This Python script analyzes Milan's real estate market by scraping up to 100 listings from Immobiliare.it, simulating additional data from Idealista and Subito.it, and merging all sources for analysis. It cleans the data, visualizes pricing trends, applies a linear regression model to predict property prices based on size, and uses K-Means clustering to group similar listings by price and size.
1. Imports
The code begins by importing necessary libraries:
Web scraping: selenium, BeautifulSoup
Data handling: pandas, numpy
Visualization: matplotlib, seaborn
Machine learning: sklearn (for regression and clustering)
Utilities: os, tempfile, re, time
2. scrape_immobiliare(max_ads=100)
This function:
-
Sets up a headless Chrome browser using Selenium.
-
Iteratively navigates pages of Immobiliare.it, scraping up to 100 ads.
-
Extracts:
-- Title
-- Price (cleans it using regex to retain digits)
-- Location (parsed from title)
-- Size in square meters (parsed from listing features)
-
Saves all listings into a DataFrame.
-
Handles errors and cleans up temporary Chrome profile data.
3. idealista_subito_it()
This function:
-
Simulates data for two other real estate platforms (Idealista and Subito).
-
Creates fake listings with realistic random prices and sizes.
-
Returns a combined DataFrame of 140 entries (70 per platform).

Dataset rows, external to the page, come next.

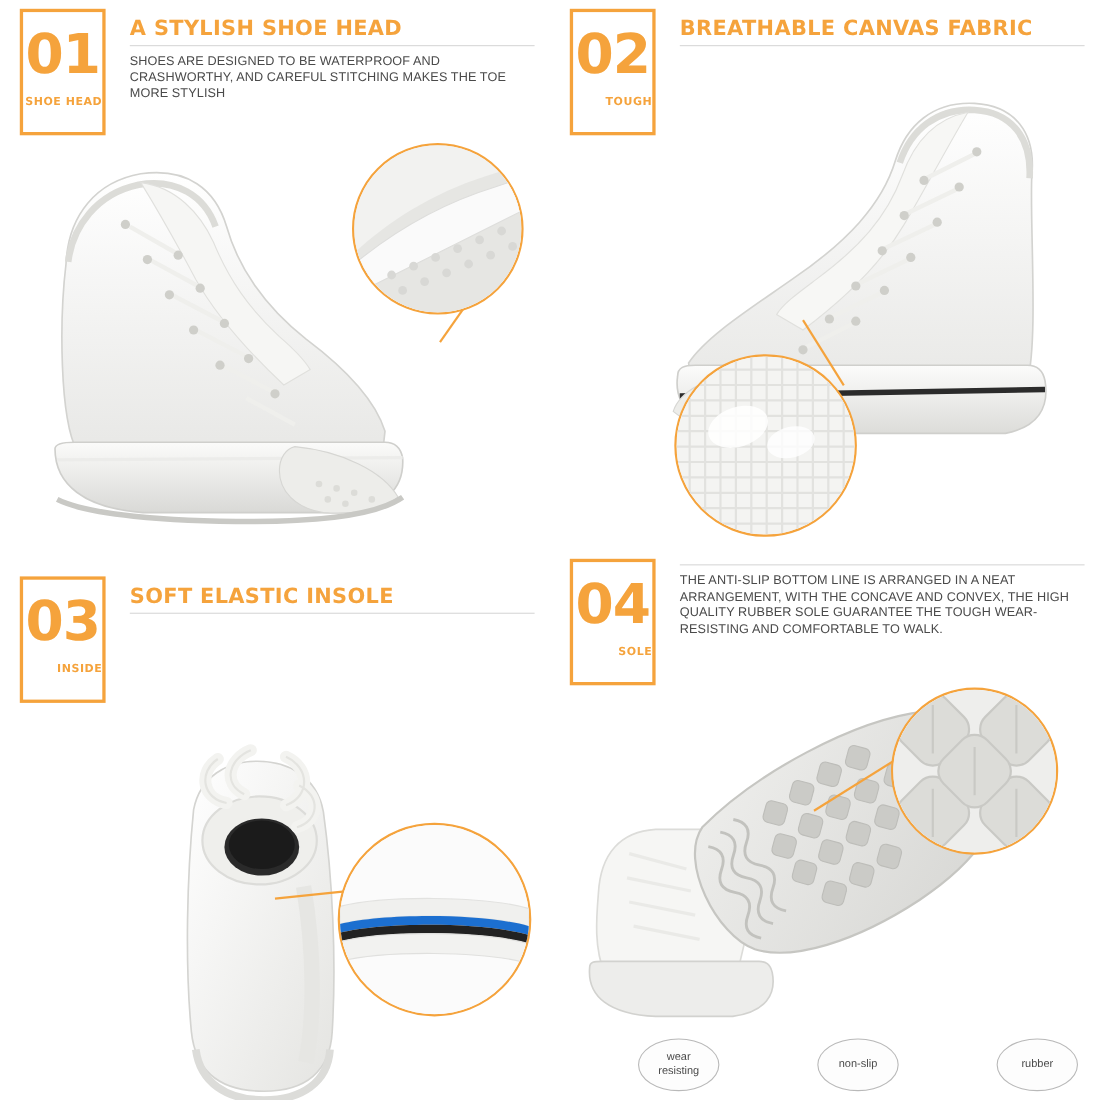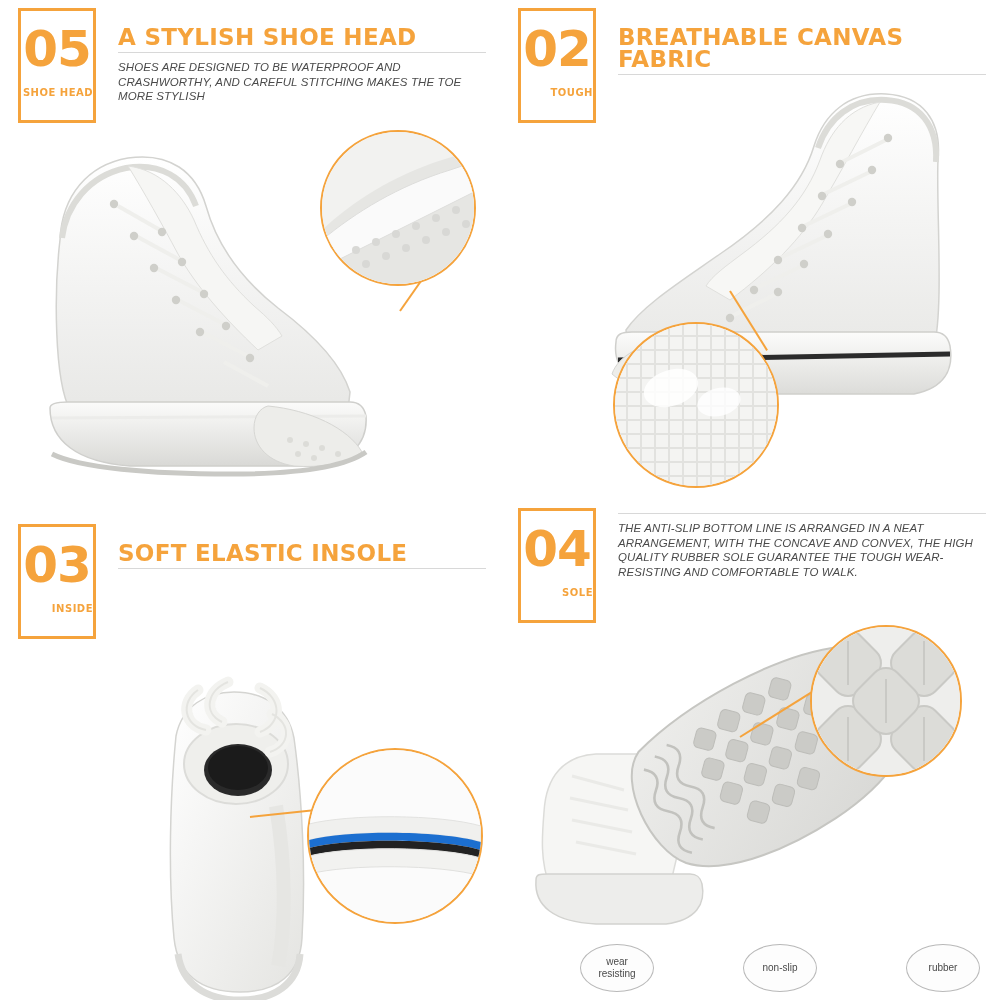--- a/index.html
+++ b/index.html
@@ -151,7 +151,7 @@
   <div class="panel p1">
     <div class="head">
       <div class="numbox">
-        <span class="num">05</span>
+        <span class="num">01</span>
         <span class="tag">SHOE HEAD</span>
       </div>
       <div class="headtext">

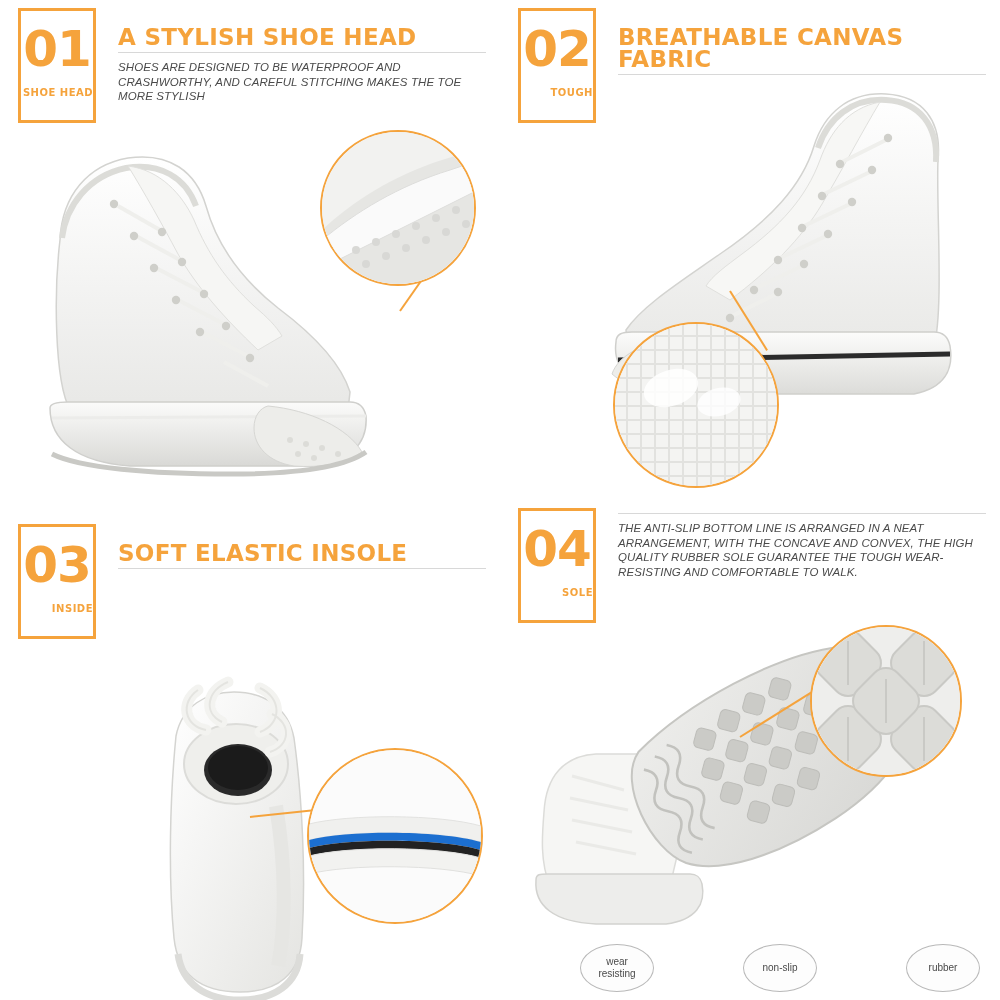--- a/index.html
+++ b/index.html
@@ -80,11 +80,11 @@
   .title {
     font-family: "DejaVu Sans", sans-serif;
     font-weight: bold;
-    font-size: 23px;
+    font-size: 19px;
     letter-spacing: 0.3px;
     color: #f5a33c;
     line-height: 22px;
-    margin: 16px 0 4px 0;
+    margin: 5px 0 4px 0;
     text-transform: uppercase;
   }
   .rule {

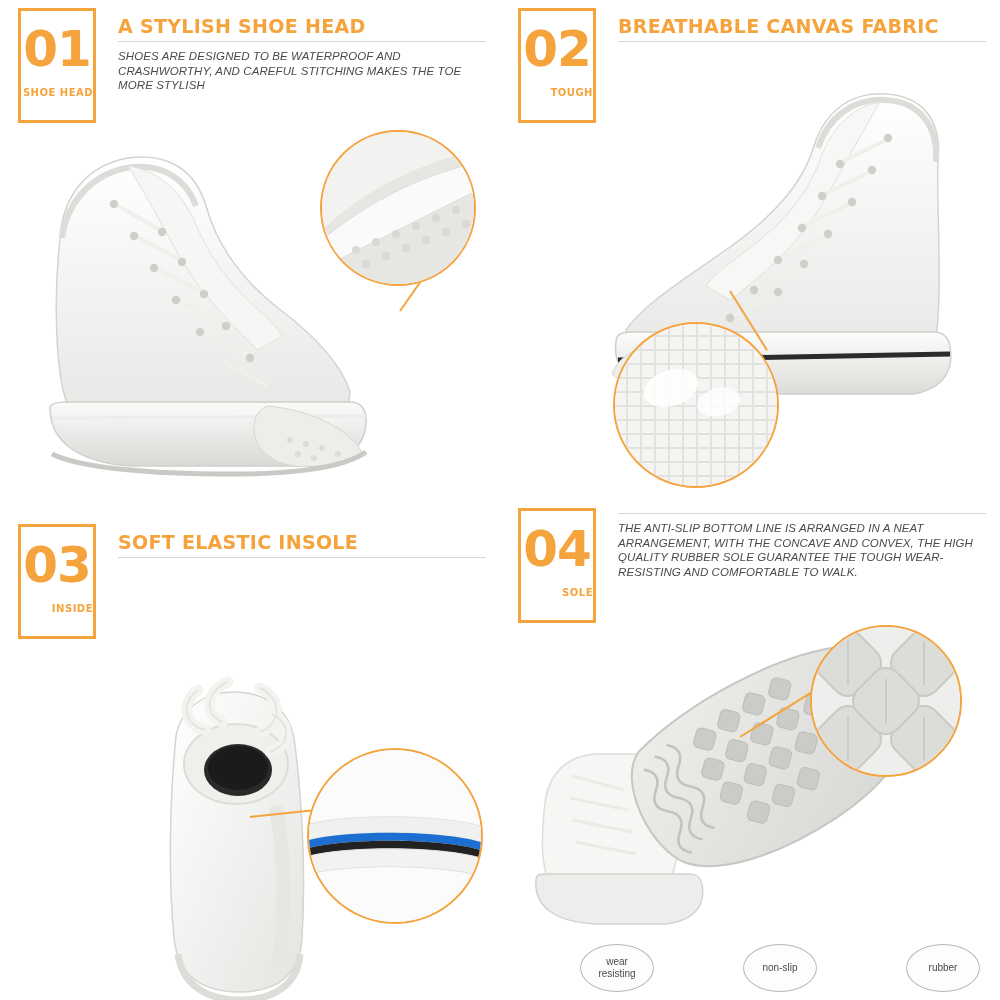--- a/index.html
+++ b/index.html
@@ -100,7 +100,6 @@
     letter-spacing: 0.1px;
     text-transform: uppercase;
     margin: 0;
-    font-style: italic;
   }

4. mergeandclean(df_scraped, df_simulated)
This function:
-
Merges scraped and simulated data.
-
Converts price and size columns to numeric.
-
Removes invalid entries (e.g., very small apartments or overly expensive listings).
-
Returns a cleaned dataset.
5. visualize_data(df)
This function shows:
a. A bar chart of average prices per platform.
b. A scatter plot of apartment size vs. price.
6. lr_run(df)
This function:
-
Splits the data into training and test sets.
-
Trains a linear regression model to predict price from apartment size.
-
Prints the R² score and shows a prediction vs. actual plot.
7. kmeans_Clust(df)
This function:
-
Applies K-Means clustering (5 clusters) based on price and size.
-
Visualizes the clusters in a scatter plot using different colors.
8. Main Block (if __name__ == "__main__":)
Executes the workflow:
-
Scrapes data
-
Simulates extra listings
-
Merges and cleans all data
-
Visualizes it
-
Runs linear regression
-
Runs clustering analysis